The Expansion of each van der Waerden number $W(r, k)$ into Powers of $r$, when $r$ is the Number of Integer Colorings, determines a greatest lower Bound for all $k$ such that $W(r, k) < r^{k^{2}}$

TL;DR

This paper proves a conjecture about van der Waerden numbers, establishing a lower bound for all k where these numbers are less than r^{k^2}, using a novel approach based on properties of large integers.

Contribution

It provides a new proof of a conjecture on van der Waerden numbers without relying on combinatorial or inductive methods, using properties of large integers instead.

Findings

Established a lower bound for van der Waerden numbers in terms of powers of r.

Proved the conjecture by Graham, Rothschild, and Spencer from the 1990s.
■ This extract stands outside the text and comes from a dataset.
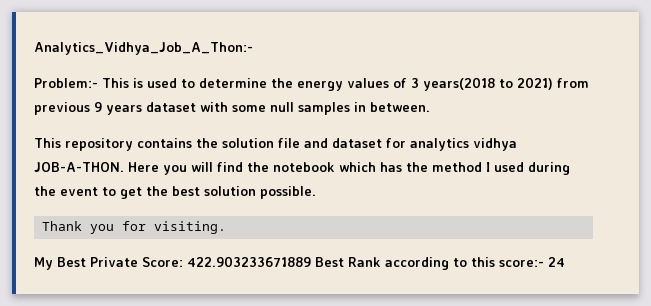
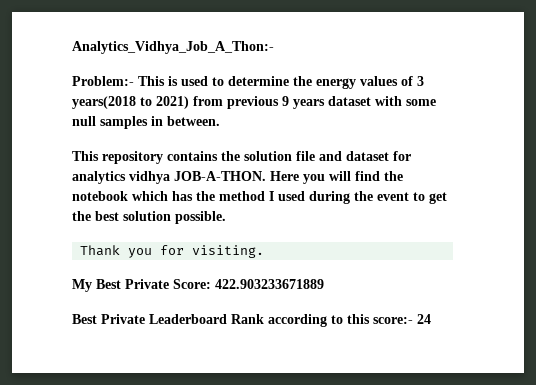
[315,257,344,267] Best -> [72,314,227,324] // Best Private Leaderboard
The proof avoids complex combinatorial techniques, making it accessible to broader fields.

Abstract

Every positive integer greater than a positive integer $r$ can be written as an integer that is the sum of powers of $r$. Here we use this to prove the conjecture posed by Ronald Graham, B. Rothschild and Joel Spencer back in the nineteen nineties, that the van der Waerden number with $r$ colorings and with arithmetic progressions of $k$ terms, has a certain upper bound. Our proof does not need the application of double induction, constructive methods of proof or combinatorics, as applied to sets of integers that contain some van der Waerden number as an element. The proof instead derives from certain \emph{a priori} knowledge that is known about any positive integer when the integer is large. The mathematical methods we use are easily accessible by those whose field of specialization lies outside of combinatorial number theory, such as discrete mathematics, computational complexity, elementary number theory or analytic number theory.